→ **The task**: Transcribe only the part of the material below that begins at the line containing "hecho, todavía no" and ends at the line containing "font-size: 14px ->", with both kept and images left out.

→ **Supplied records**:
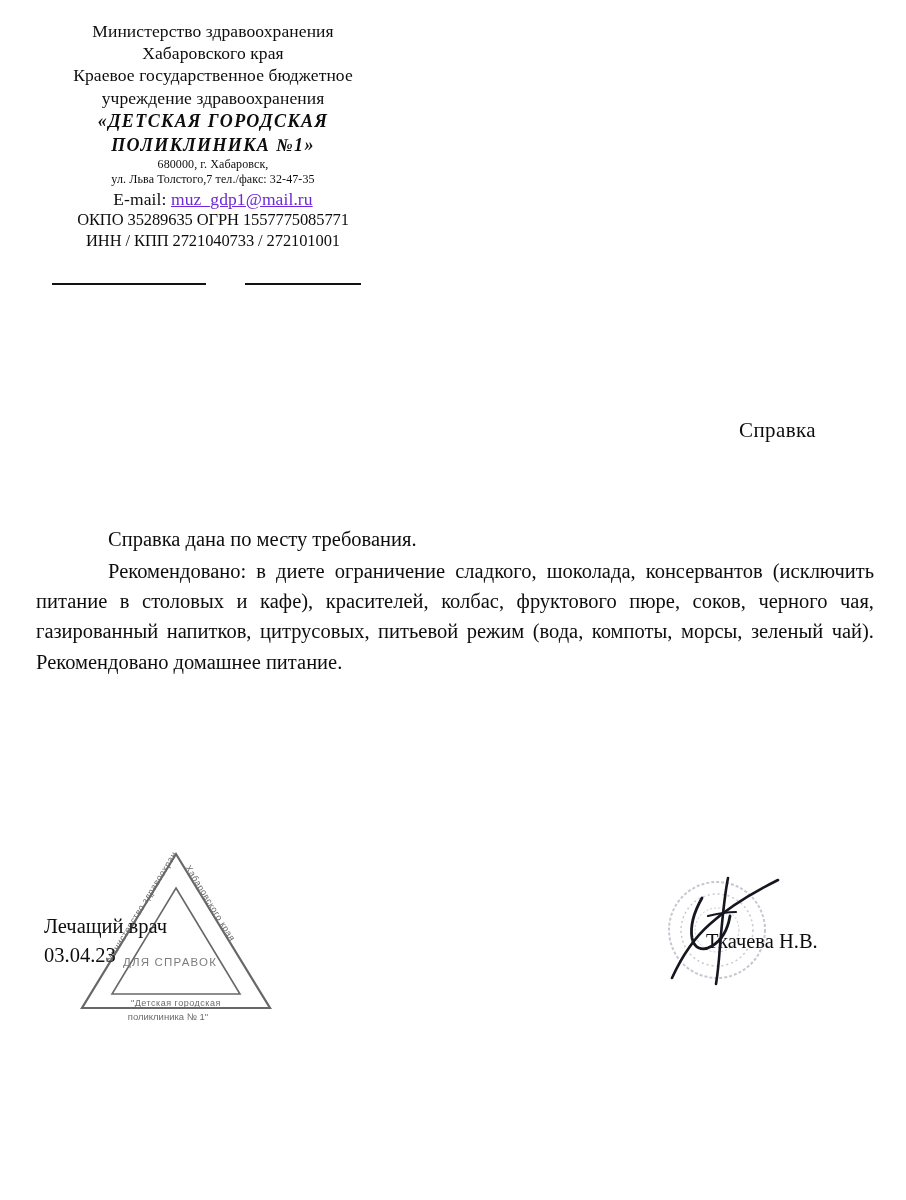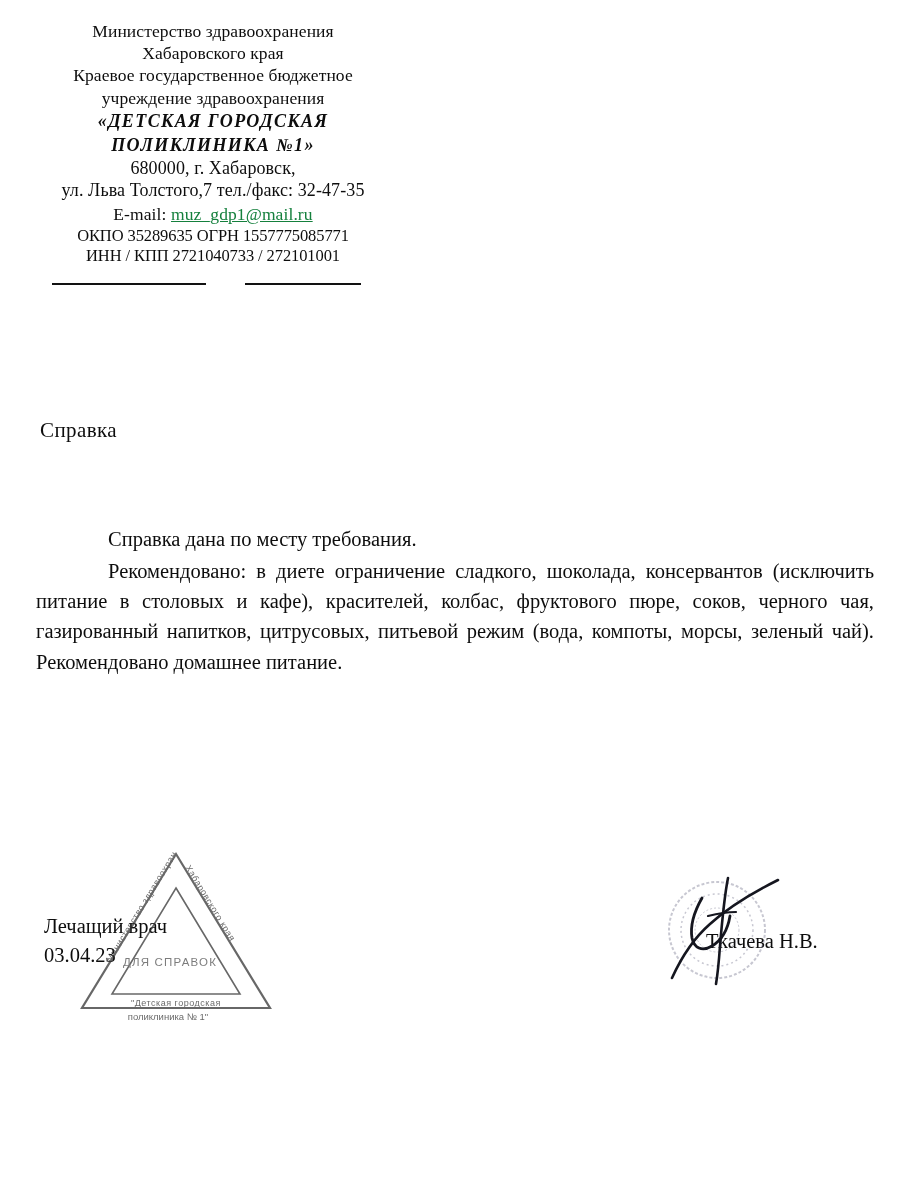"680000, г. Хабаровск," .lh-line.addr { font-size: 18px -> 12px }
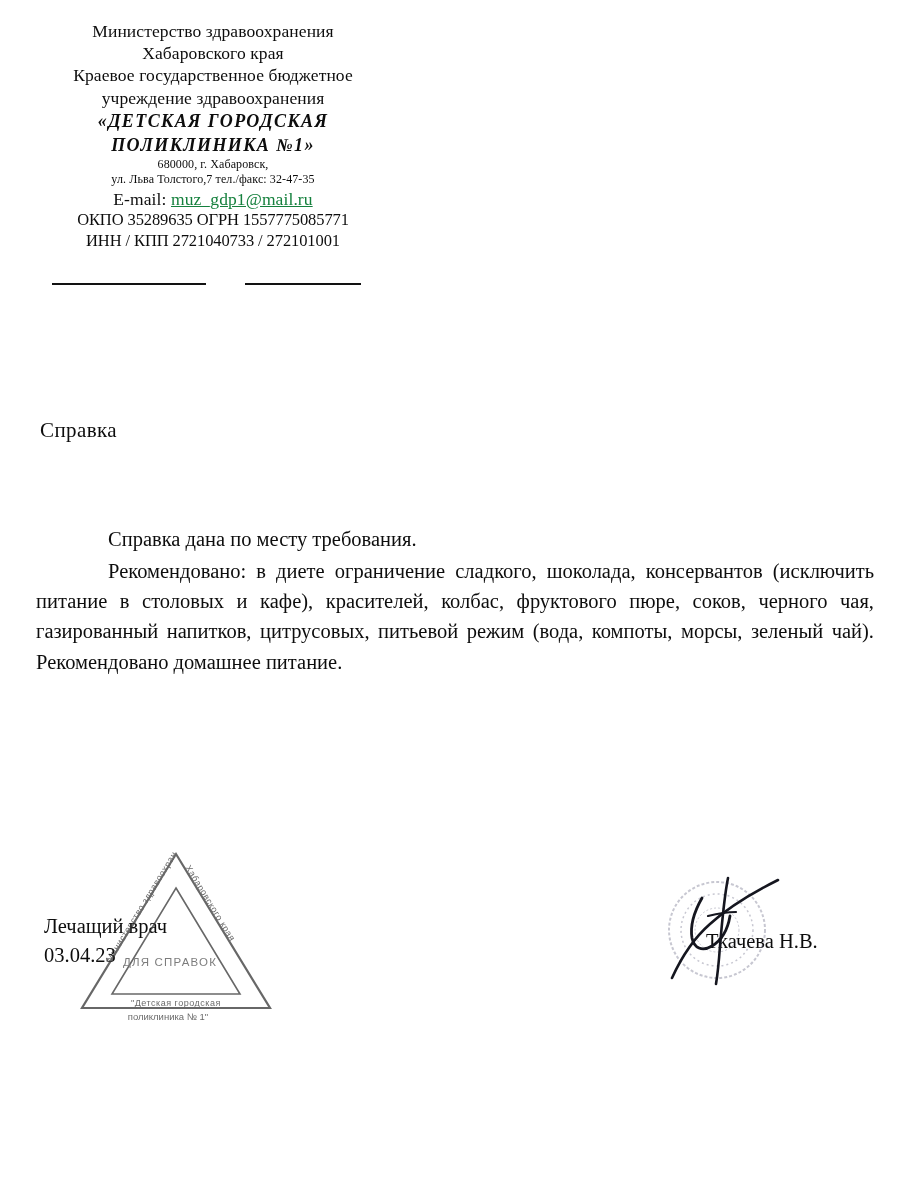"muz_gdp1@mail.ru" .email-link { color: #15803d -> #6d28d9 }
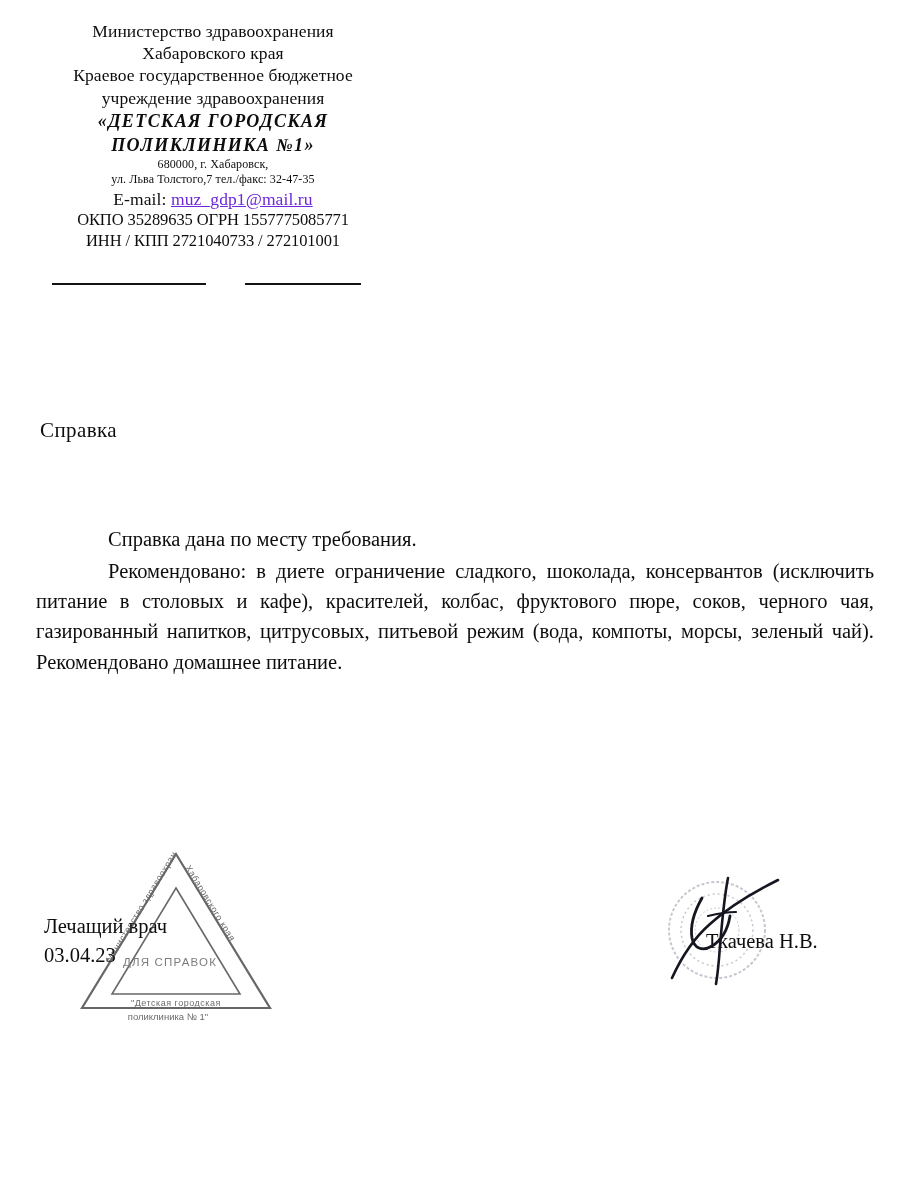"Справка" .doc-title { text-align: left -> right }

* * *

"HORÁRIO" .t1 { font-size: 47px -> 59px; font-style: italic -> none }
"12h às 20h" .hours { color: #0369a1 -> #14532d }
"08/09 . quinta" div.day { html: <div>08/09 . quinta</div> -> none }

==

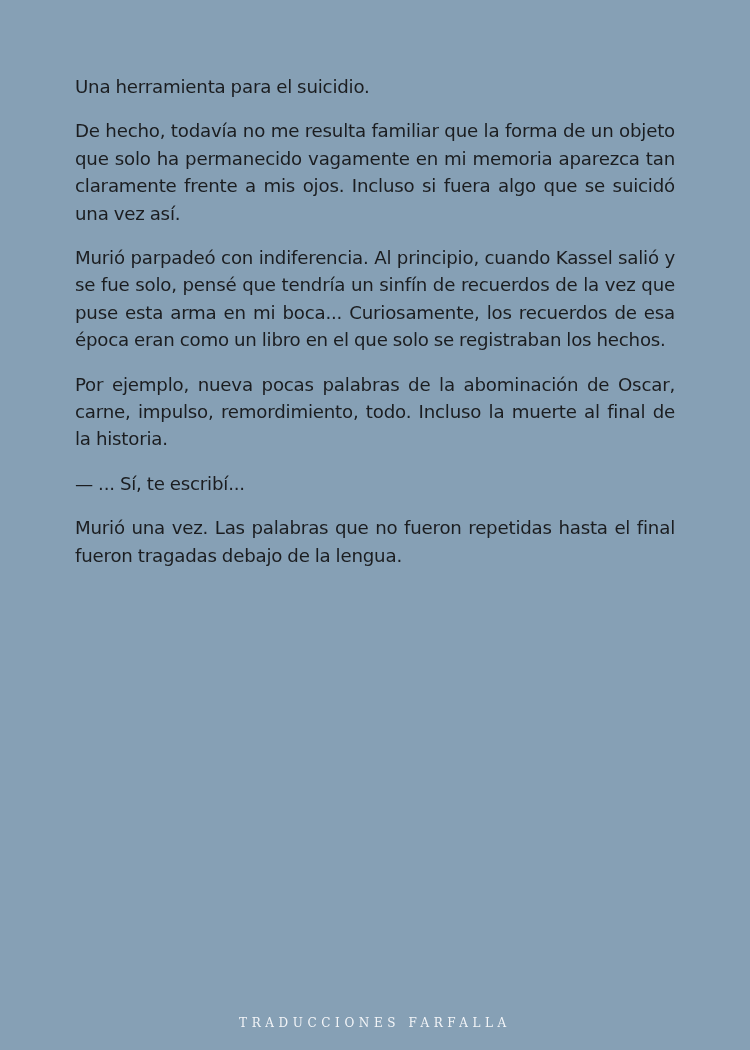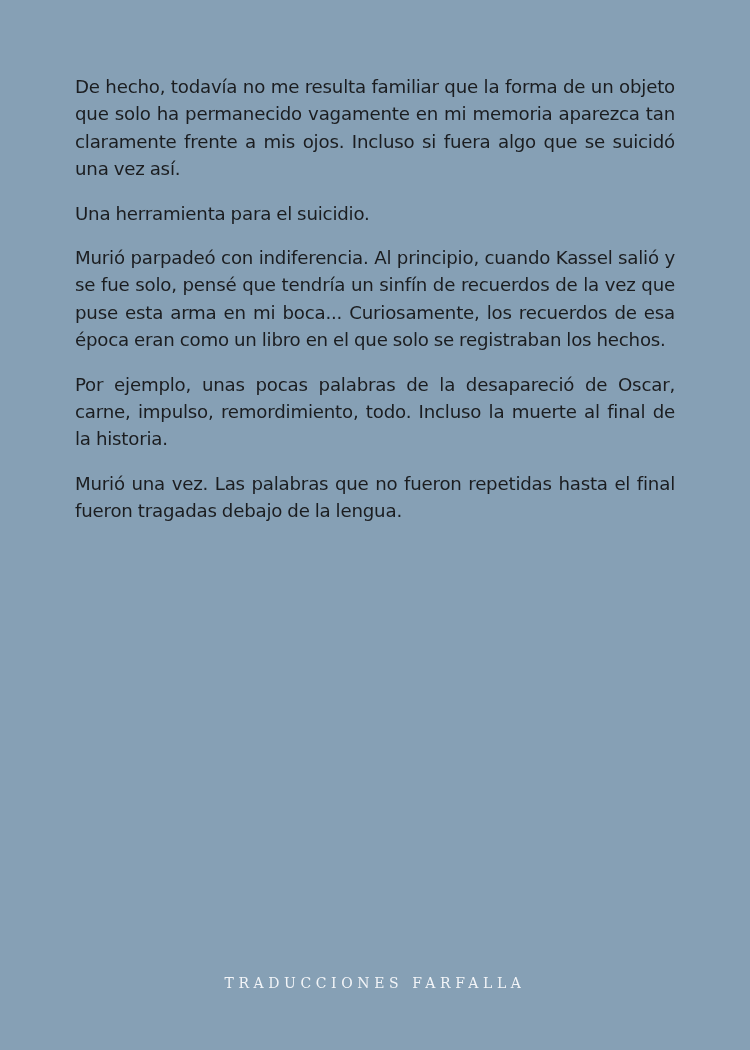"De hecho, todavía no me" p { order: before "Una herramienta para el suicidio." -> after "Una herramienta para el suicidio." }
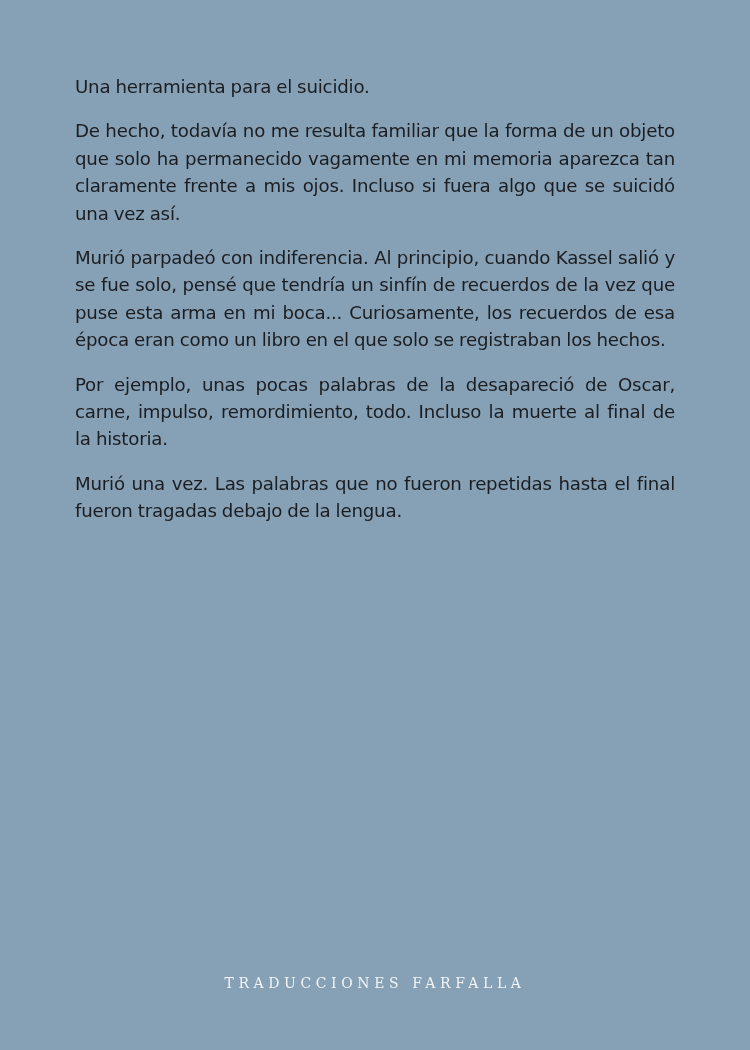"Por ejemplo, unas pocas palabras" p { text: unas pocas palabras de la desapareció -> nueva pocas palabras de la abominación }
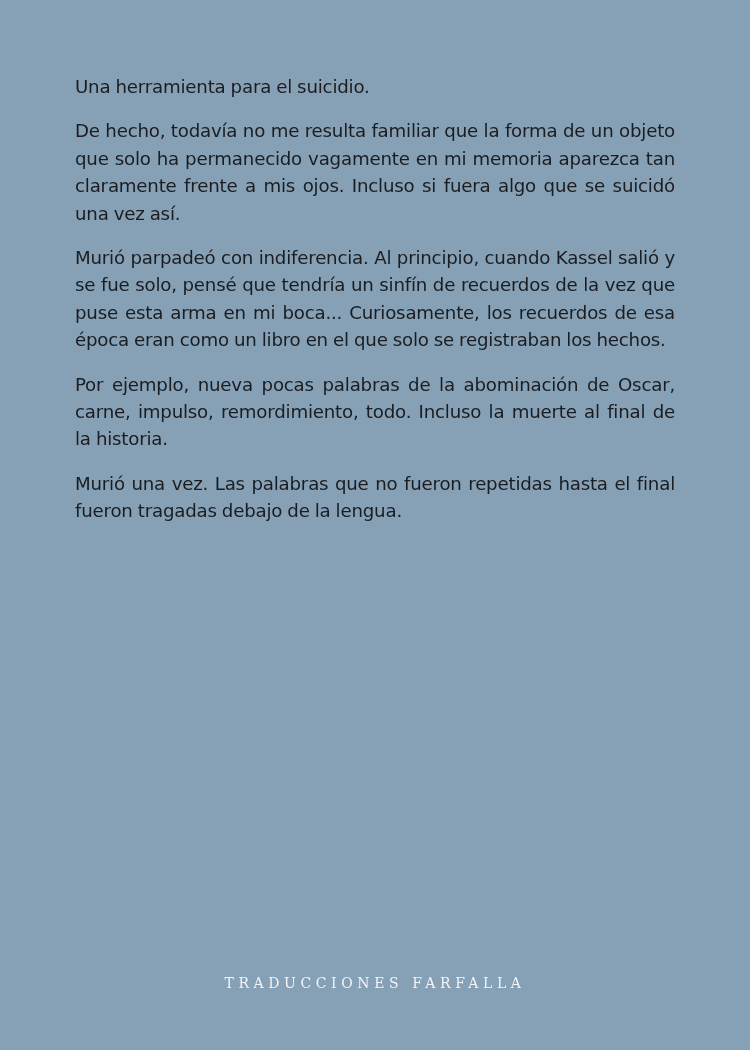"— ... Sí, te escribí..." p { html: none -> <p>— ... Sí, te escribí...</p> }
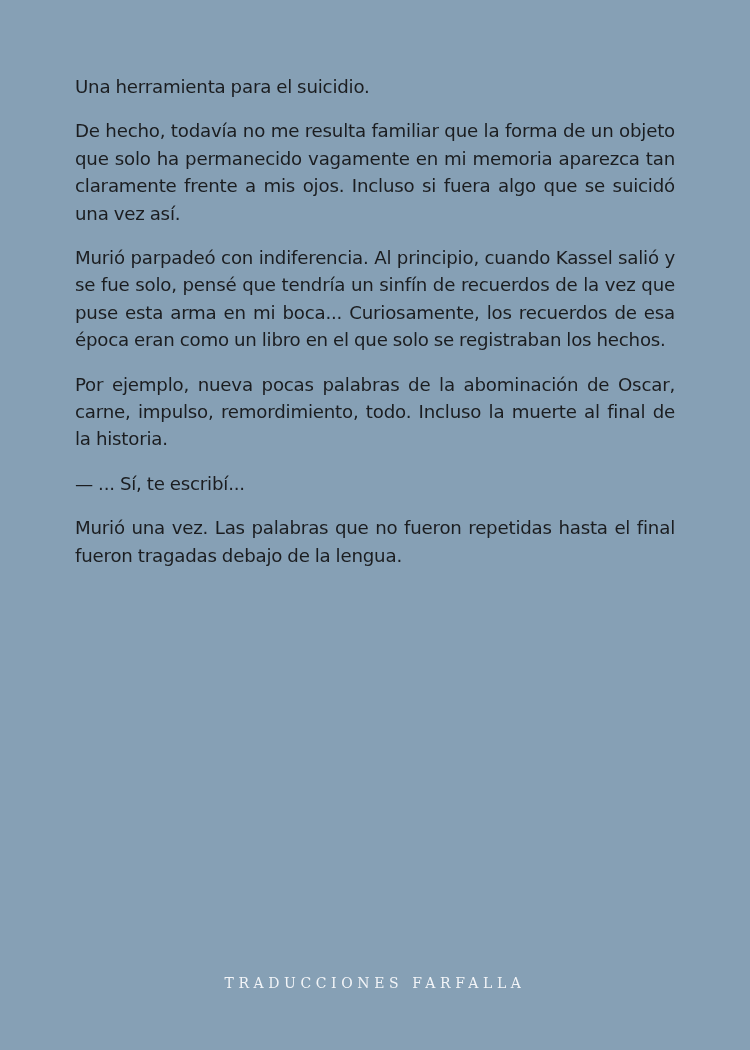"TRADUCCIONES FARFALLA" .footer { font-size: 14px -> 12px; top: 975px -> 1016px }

→ **Output for this task**:
"De hecho, todavía no me" p { order: before "Una herramienta para el suicidio." -> after "Una herramienta para el suicidio." }
"Por ejemplo, unas pocas palabras" p { text: unas pocas palabras de la desapareció -> nueva pocas palabras de la abominación }
"— ... Sí, te escribí..." p { html: none -> <p>— ... Sí, te escribí...</p> }
"TRADUCCIONES FARFALLA" .footer { font-size: 14px -> 12px; top: 975px -> 1016px }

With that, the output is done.